# Required work
Only the lines below between the one holding "<div> <span></span> <span>Onglets</span>" and the one holding "html: <div> <span>Rue", inclusive, are to be reproduced word for word; the pictures are to be left out.

# Dataset extract
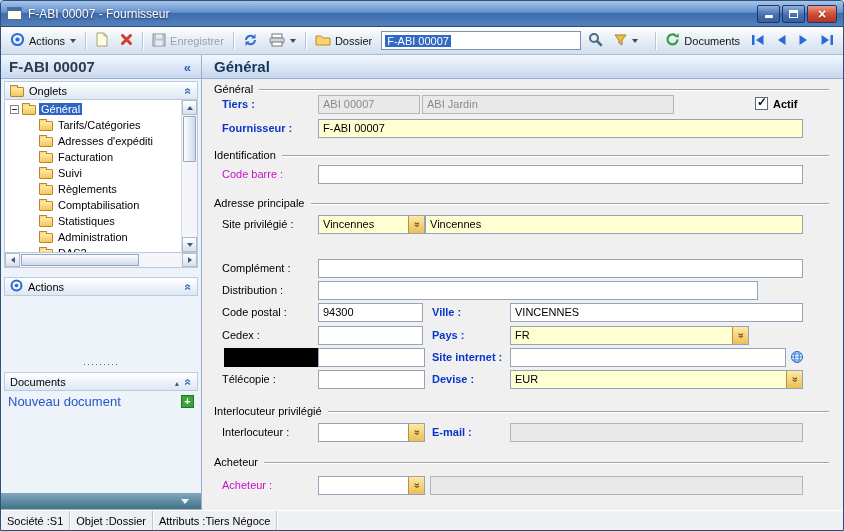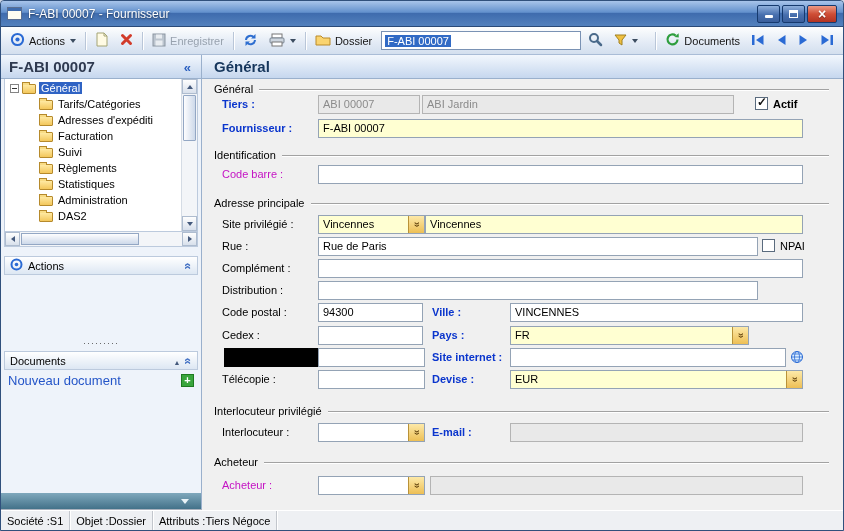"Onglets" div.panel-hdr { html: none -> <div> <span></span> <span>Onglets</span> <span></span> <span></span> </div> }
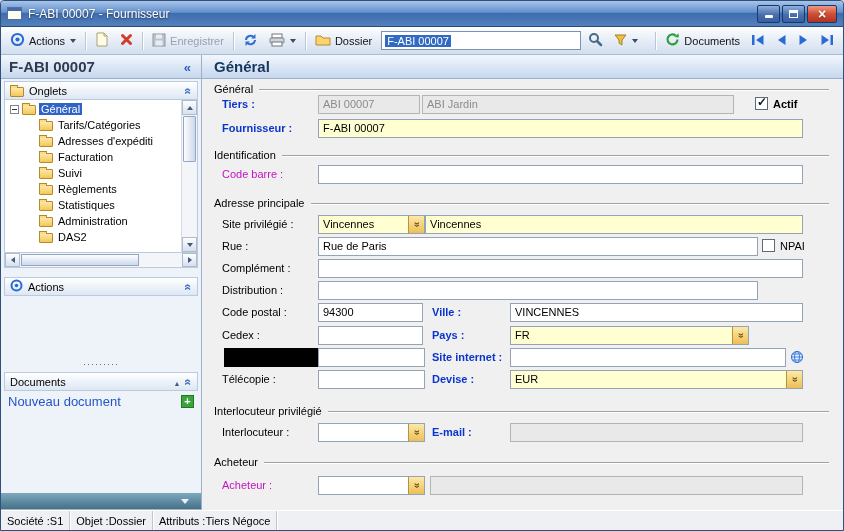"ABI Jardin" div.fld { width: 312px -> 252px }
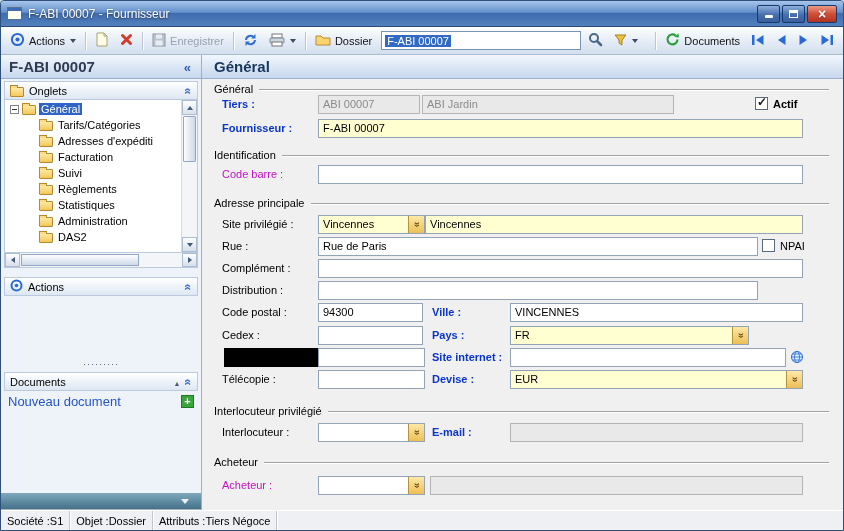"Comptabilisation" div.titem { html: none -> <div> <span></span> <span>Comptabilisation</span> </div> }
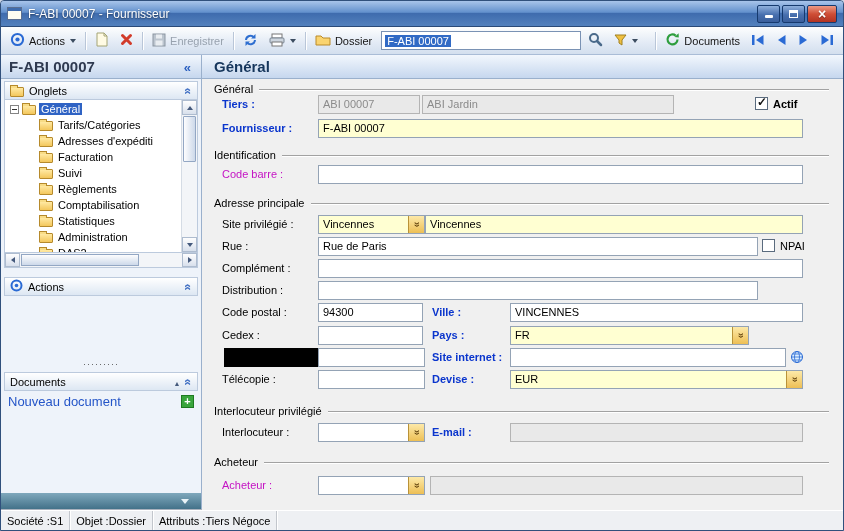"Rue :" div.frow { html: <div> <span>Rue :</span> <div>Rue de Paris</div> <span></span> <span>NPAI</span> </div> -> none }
---
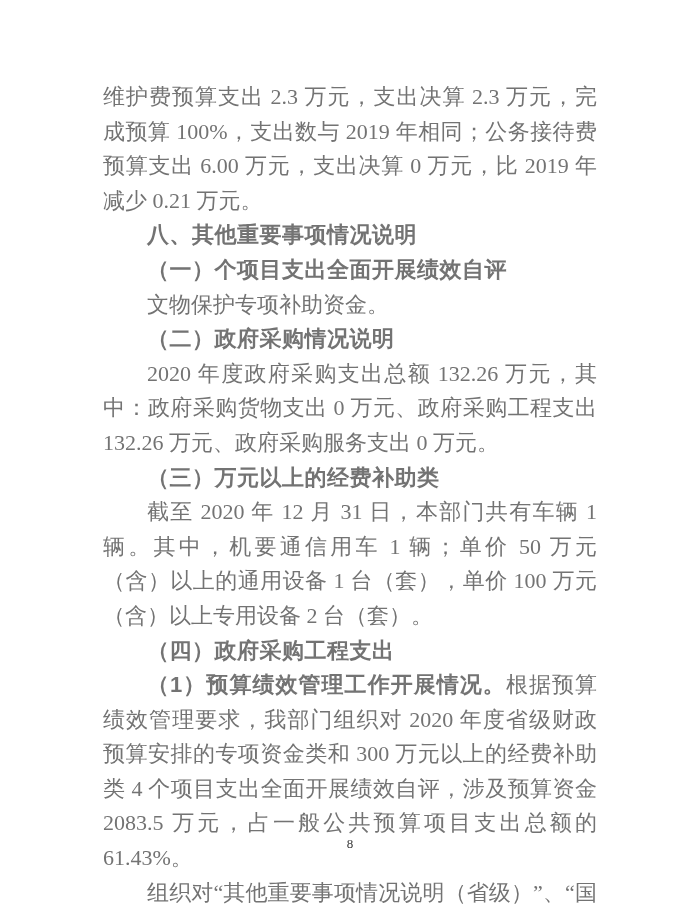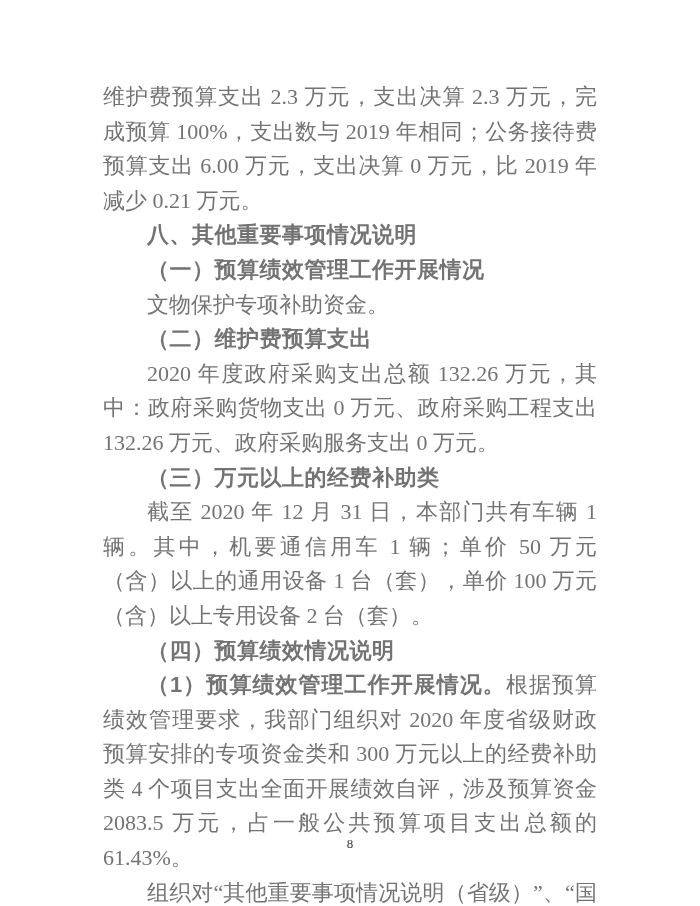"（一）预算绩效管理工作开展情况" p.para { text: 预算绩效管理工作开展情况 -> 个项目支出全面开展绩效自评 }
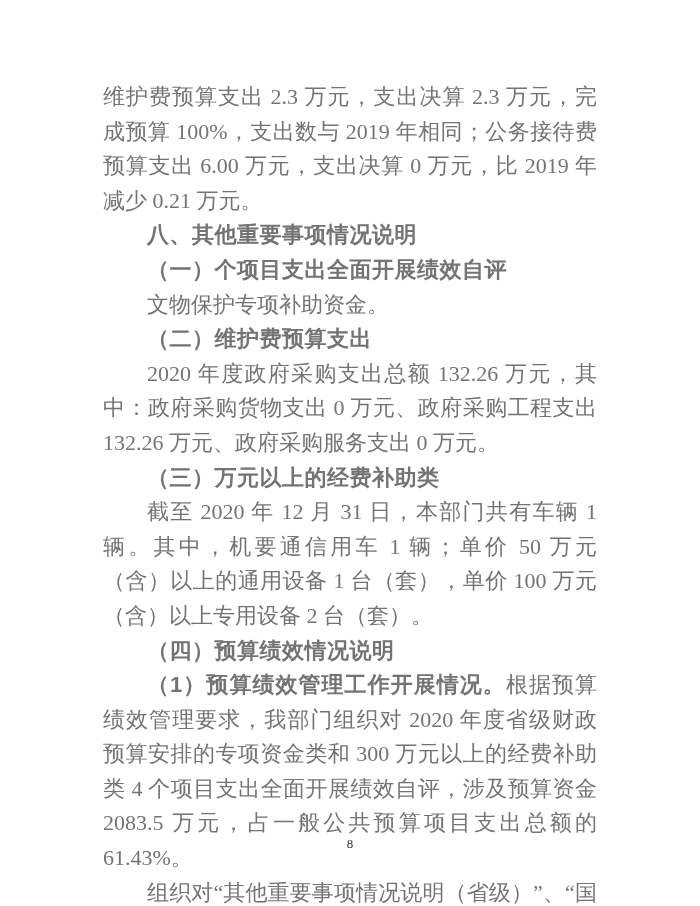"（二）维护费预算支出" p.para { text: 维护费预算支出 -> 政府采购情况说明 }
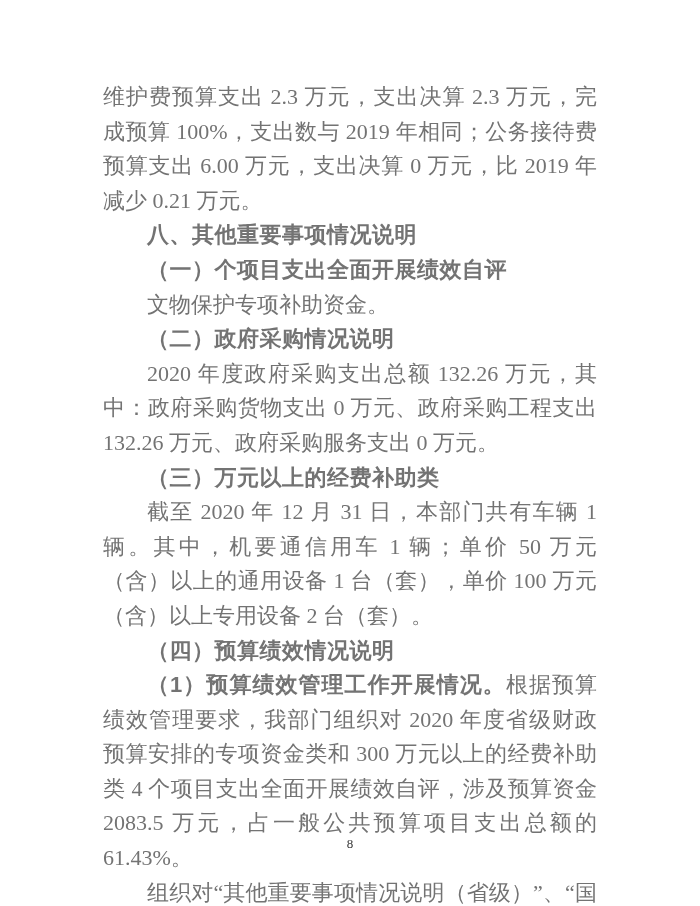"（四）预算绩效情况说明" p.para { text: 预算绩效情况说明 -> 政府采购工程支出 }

# Your response
"Onglets" div.panel-hdr { html: none -> <div> <span></span> <span>Onglets</span> <span></span> <span></span> </div> }
"ABI Jardin" div.fld { width: 312px -> 252px }
"Comptabilisation" div.titem { html: none -> <div> <span></span> <span>Comptabilisation</span> </div> }
"Rue :" div.frow { html: <div> <span>Rue :</span> <div>Rue de Paris</div> <span></span> <span>NPAI</span> </div> -> none }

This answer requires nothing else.